Divorce is a reality for nearly half of all marriages, and a prenuptial agreement allows couples to predetermine who is responsible for certain assets during the marriage and in the event of separation.
Protecting your interests
California law considers any asset or debt acquired during marriage community property, meaning the court will divide it equally upon divorce. If your split is amicable, then your spouse may agree to forfeit any claim to your business assets as part of your settlement agreement but if not, then the judge may award your ex a significant piece of your livelihood.
Shielding your business partners
Talking about a prenup to protect your business may not be romantic, but it’s also not just about you.
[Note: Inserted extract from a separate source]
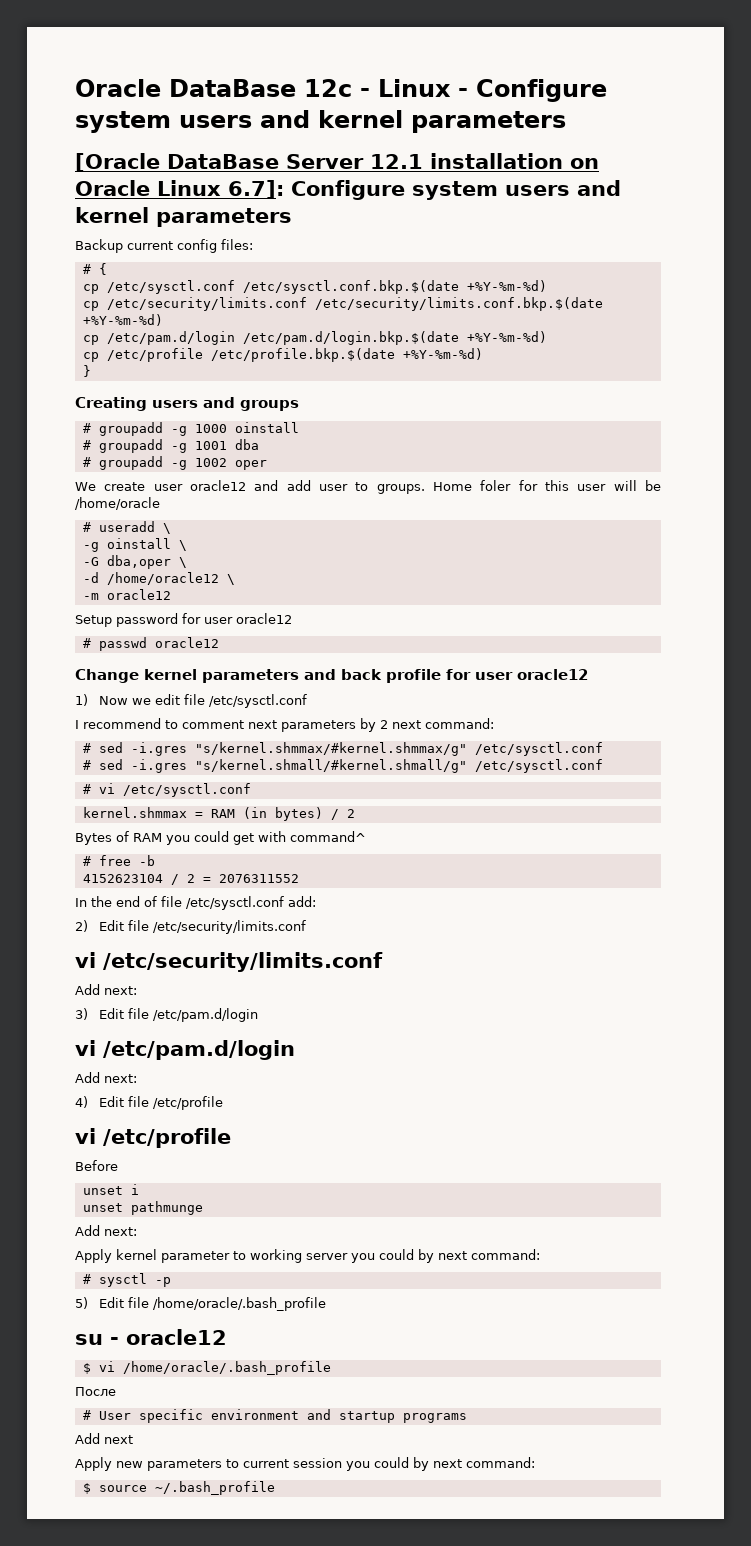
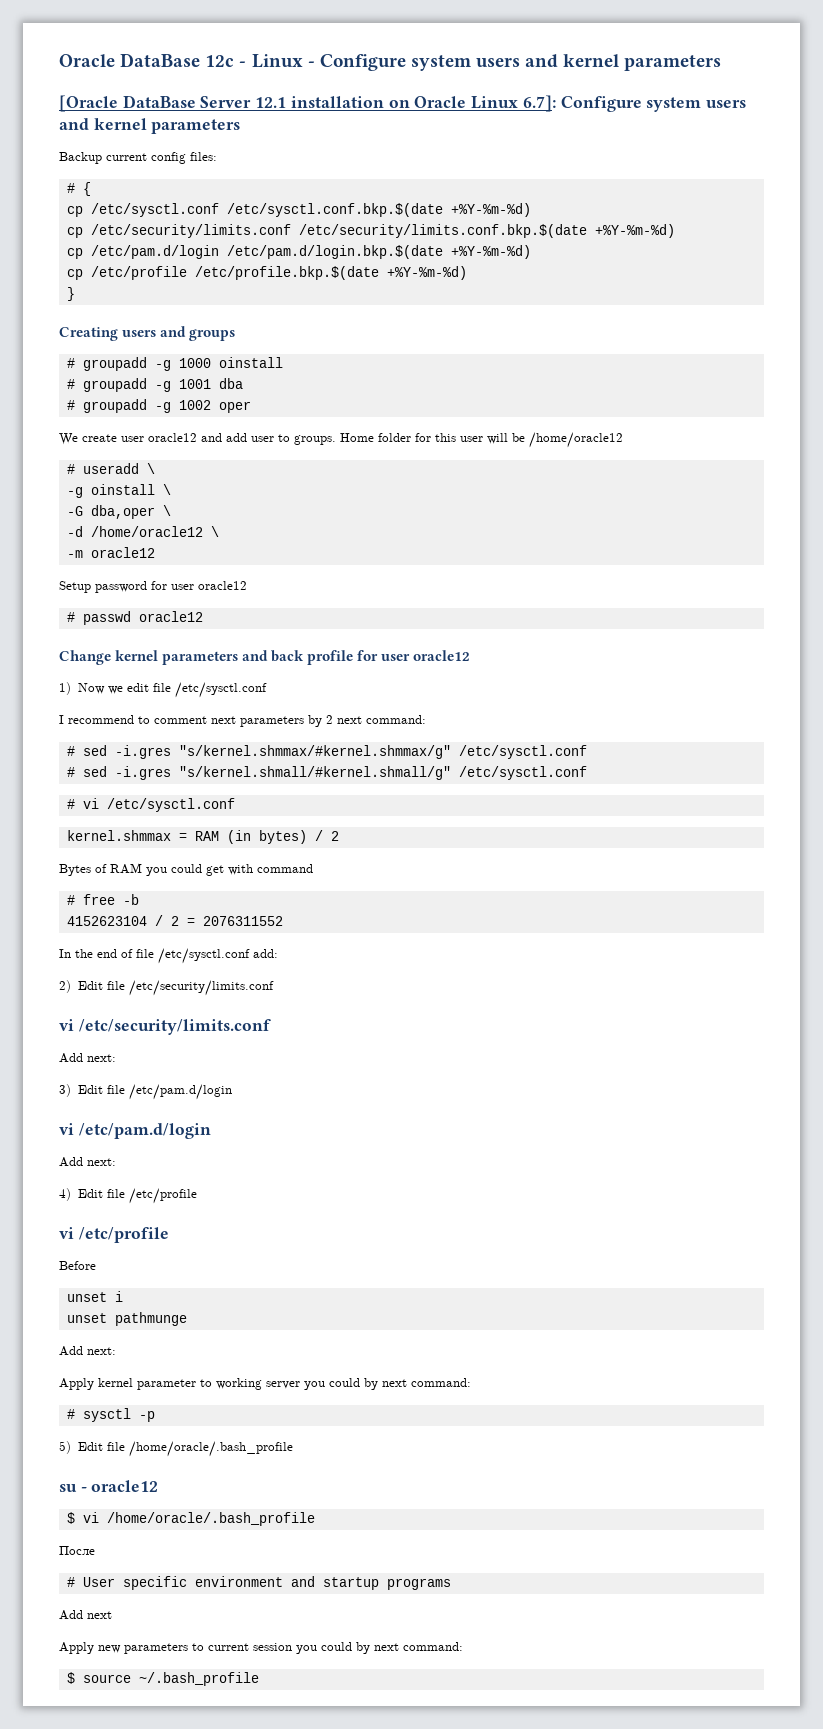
[480,480,512,491] foler -> [378,433,411,442] folder
[75,497,160,510] /home/oracle -> [529,432,623,448] /home/oracle12
[290,831,366,842] command^ -> [257,864,313,873] command

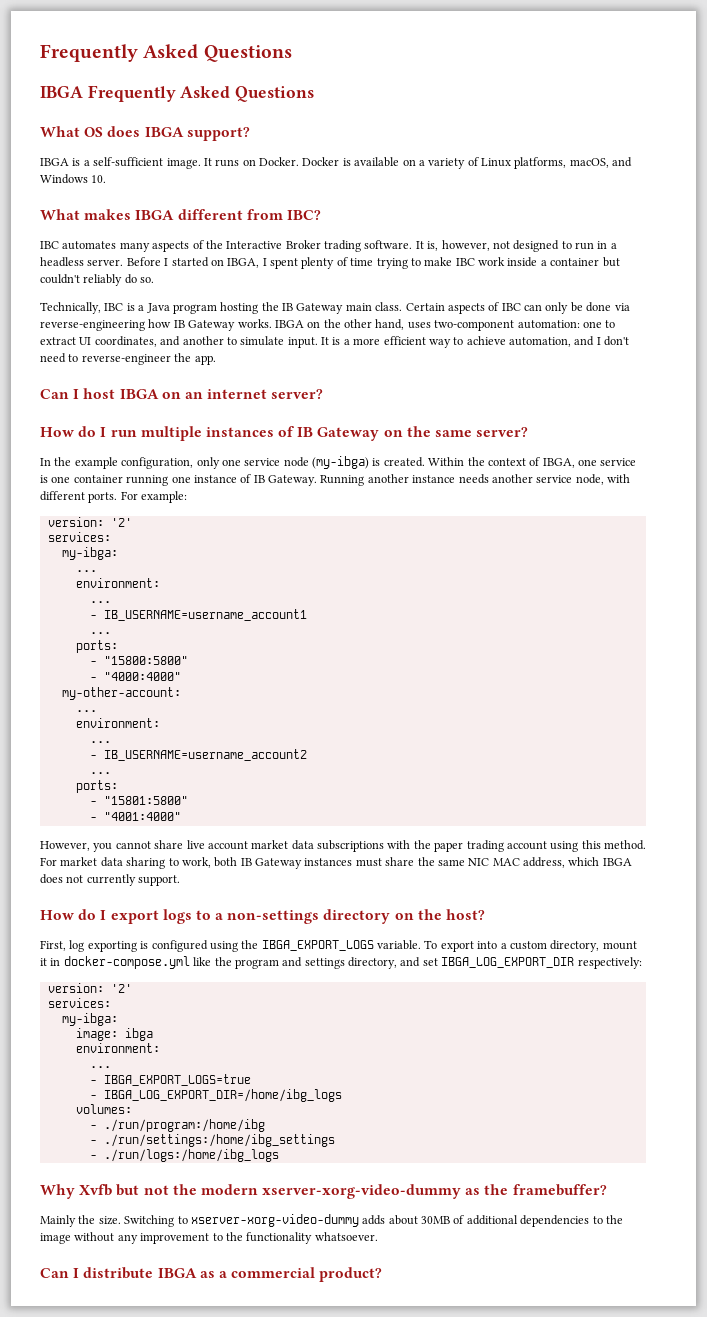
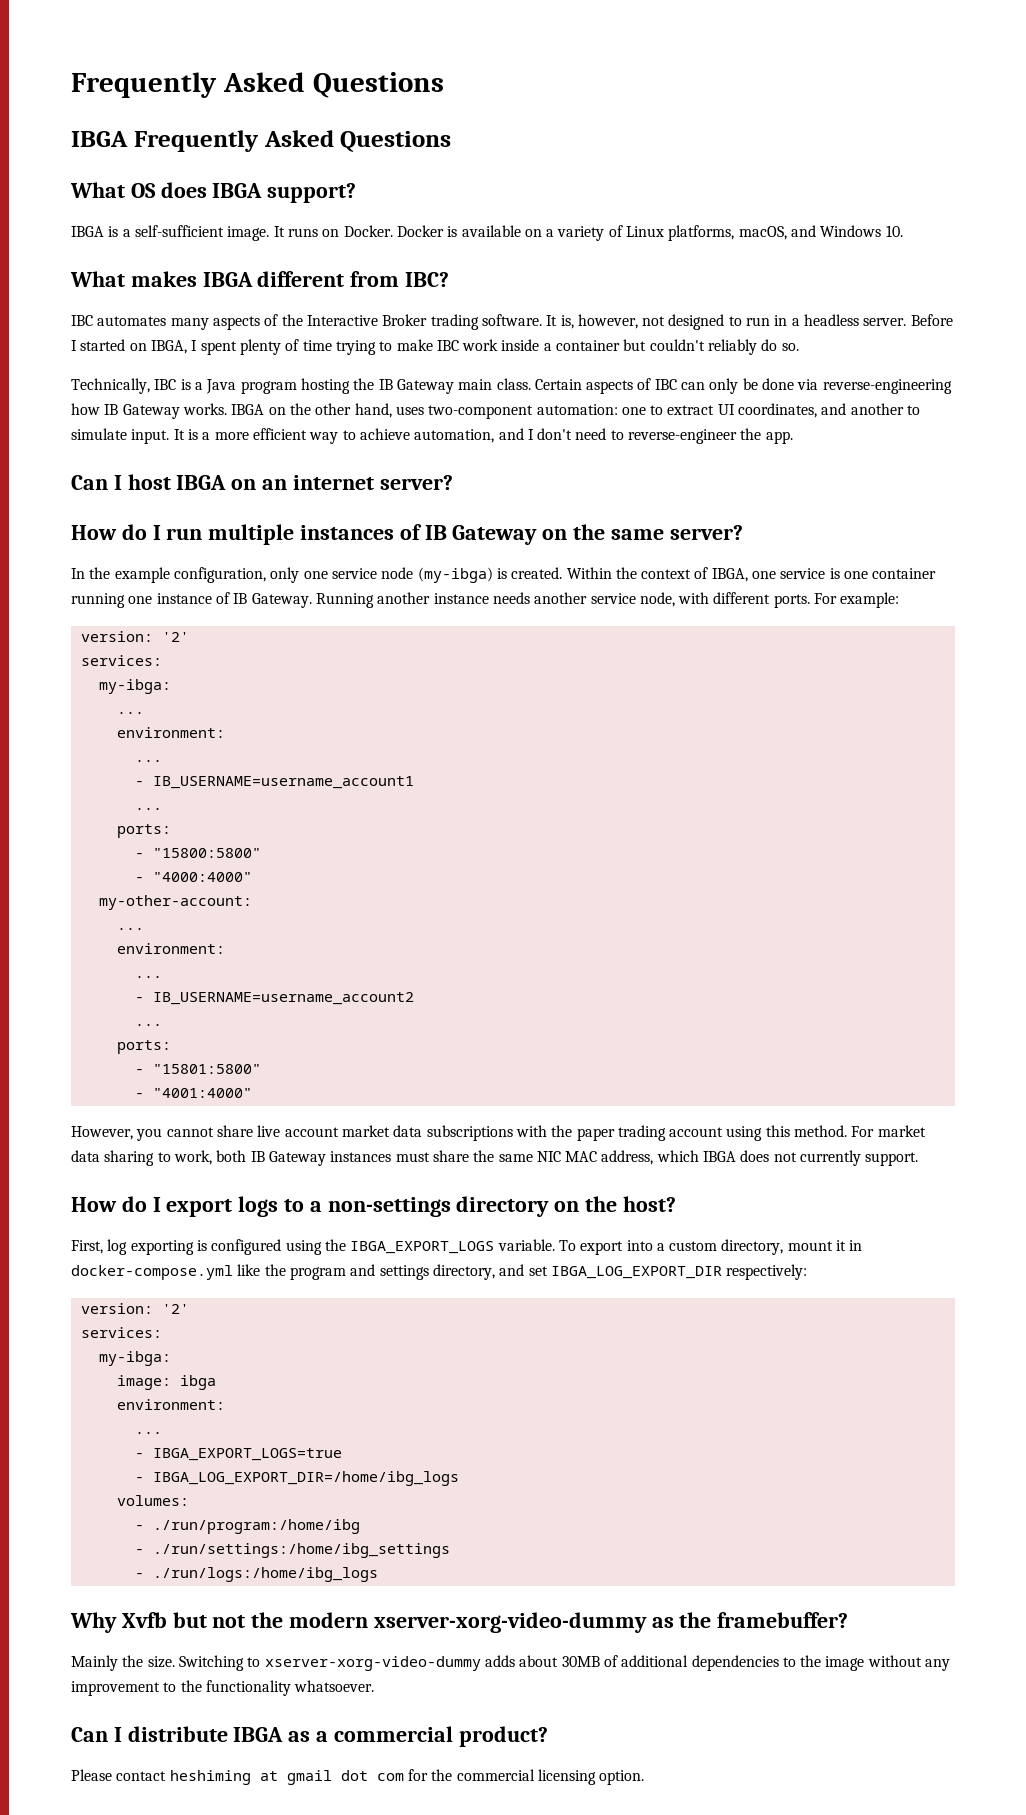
(383, 1274) none -> [71,1769,645,1785] // Please contact heshiming at gmail dot com for the commercial licensing option.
If you have other business partners or employees, it’s important to think about how your marriage dissolution will negatively affect them should your spouse gain half the value of your company.
Safeguarding your spouse
Not all the stipulations of a prenup have to do with divorce preparations. If your business fails and you must file bankruptcy, an ironclad prenuptial agreement may prevent the courts from holding your spouse responsible for repaying your company’s debts.
Being practical, prepared and proactive can keep your entire life from falling apart when things get tough. Having an ironclad prenuptial agreement is essential to keeping your business and personal assets separate and safe.